Y es que los hábitos de compra han cambiado drásticamente. De hecho, muchos consumidores han comprado de manera distinta y en canales que podrían ser completamente nuevos, como recurrir a las compras online para cumplir con el distanciamiento social, convirtiéndose en una experiencia nueva.

En muchos casos, además, los productos o marcas favoritos no han estado disponibles y ha sido necesario comprar otros. Por ello, esta situación brinda una nueva oportunidad para impresionar a un público nuevo y para convertir a los consumidores que prueban la marca en compradores de valor para toda la vida.

Existen seis palancas principales que permiten que tanto las marcas como los retailers trabajen juntos para llegar a grupos de clientes con objetivos específicos

Desde la consultora señalan como algo importante que los compradores entiendan cómo los retaileres están trabajando para la seguridad y el beneficio tanto del personal como del público en general. Además, una mayor transparencia de los retaileres y fabricantes ayudará a generar confianza y una conexión más profunda con el consumidor que se mantendrá con fidelidad durante los próximos meses y años.

Incluso, para que las marcas continúen construyendo una relación con los clientes y reteniéndolos, los retailers deberán involucrarse en un nivel aún más personal que el de la era anterior al Covid-19. IRI explica las seis palancas principales que permiten que tanto las marcas como los retailers trabajen juntos para llegar a grupos de clientes con objetivos específicos, lo que les ayuda a obtener la oferta adecuada para el consumidor y fomentar la fidelidad del comprador.

Se trata, en primer lugar, de la gestión de pérdidas de ingresos, que ayuda a comprender los tipos de productos que los clientes compran regularmente y el momento en el que comienzan a reducir la cantidad de dinero que gastan con un retailer.
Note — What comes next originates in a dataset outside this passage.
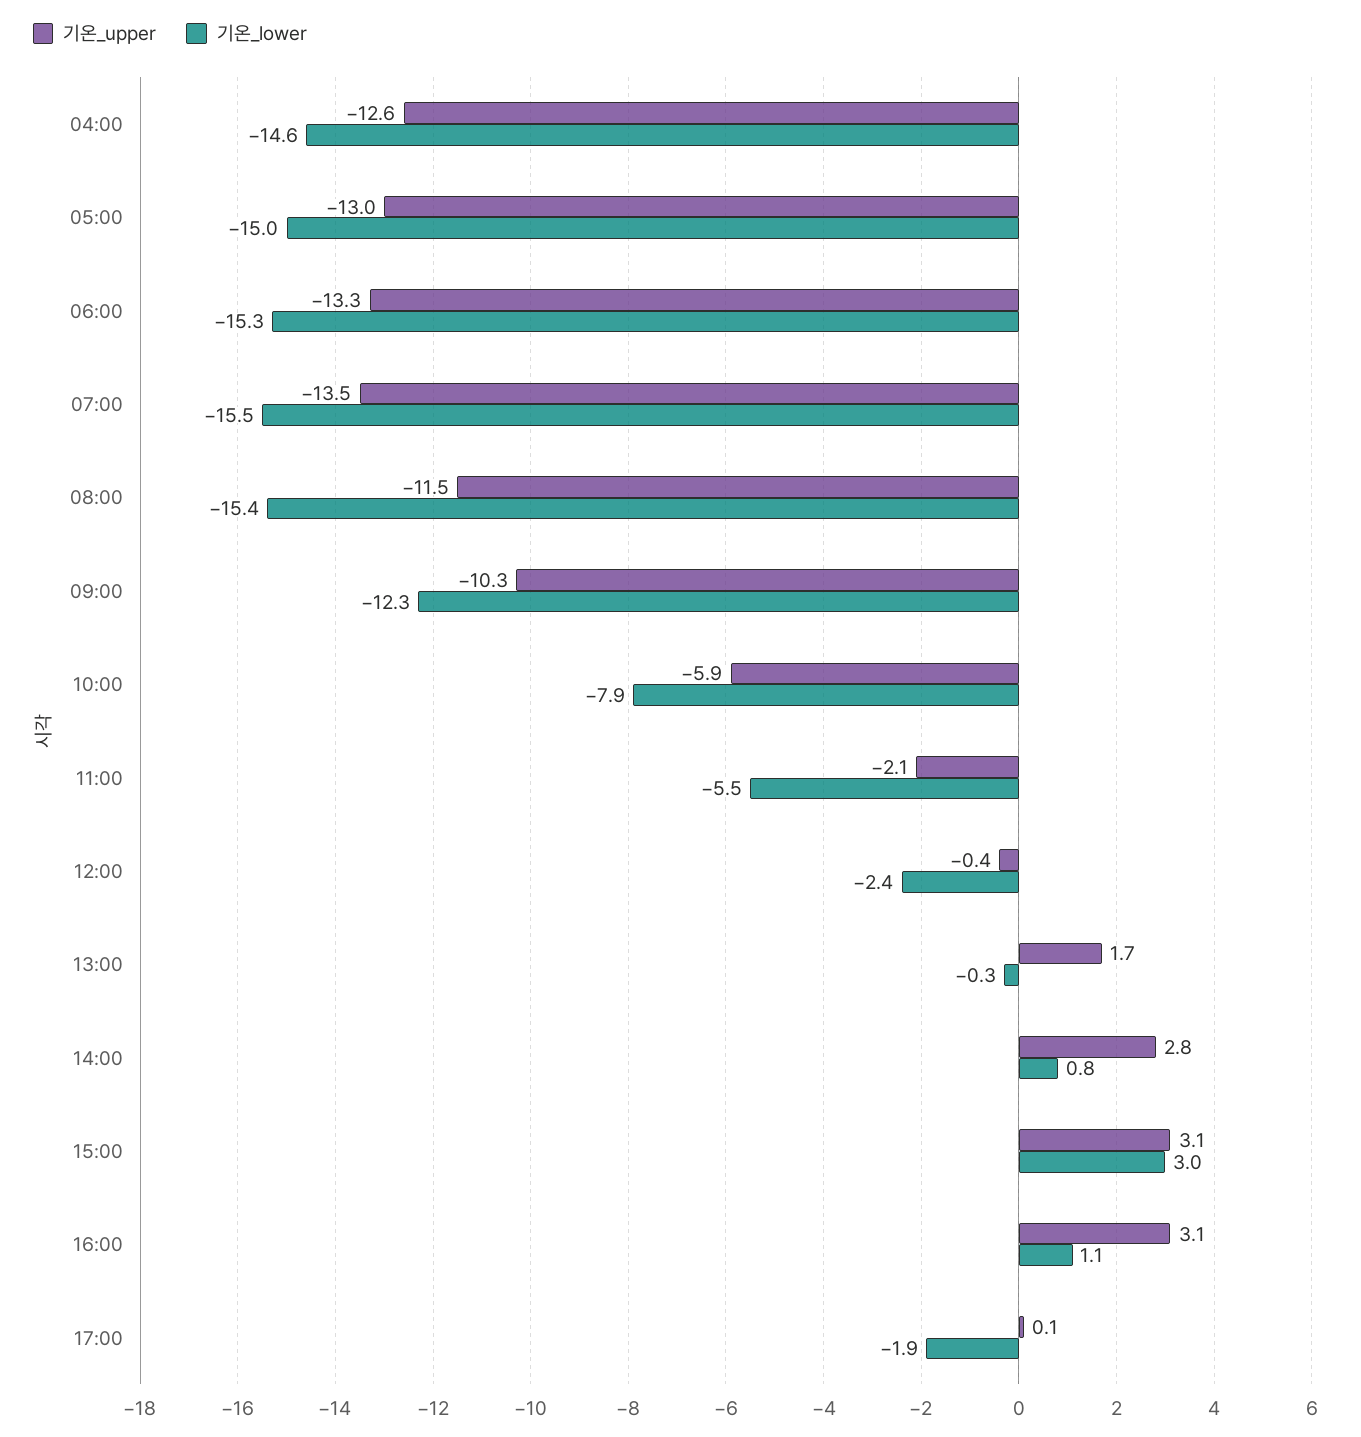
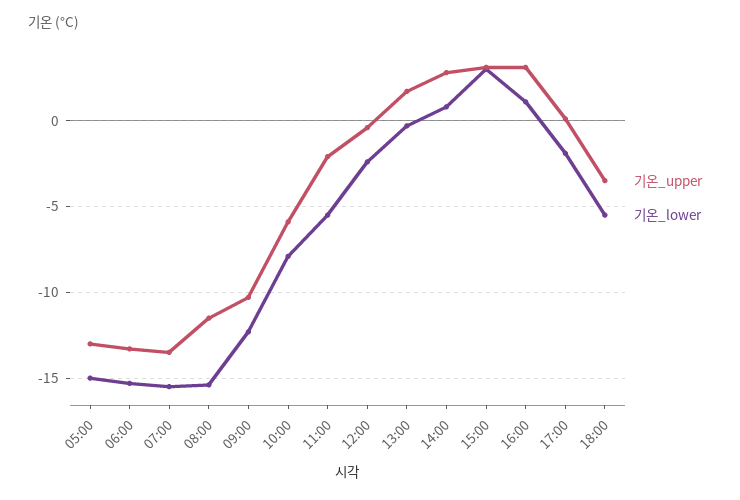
기온_upper, 04:00: -12.6 -> none
기온_lower, 04:00: -14.6 -> none
기온_upper, 18:00: none -> -3.5
기온_lower, 18:00: none -> -5.5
En segundo lugar, la fuga de clientes, ya que, mientras que la palanca anterior trata de predecir la pérdida inminente de clientes, principalmente a nivel de categoría, esta informa de cuándo un cliente ha dejado de comprar en la tienda.

Por otro lado, premiar al consumidor para retenerle, es decir, recompensar a una base de compradores fieles con beneficios adicionales como premios, ofertas especiales, club de clientes VIP, entre otros, lo que permite fomentar una conexión emocional con la marca. Otra de las palancas es el cross- selling o venta cruzada, mediante el análisis avanzado de datos de fidelidad de compra es posible adaptar las comunicaciones y las ofertas al comprender qué promociones se han ofrecido en el pasado y si han funcionado.

Asimismo, el up-selling, el análisis de datos puede determinar las categorías de productos existentes que un comprador compra habitualmente, con el fin de ofrecerles versiones de mejor calidad. Por último, los eventos estacionales, ya que el comportamiento de compra anterior de los compradores durante los festivos puede ser bastante diferente este año, por lo que monitorear de cerca las métricas de los clientes ayudará a detectar signos tempranos de cambio para que la industria del gran consumo reaccione a tiempo.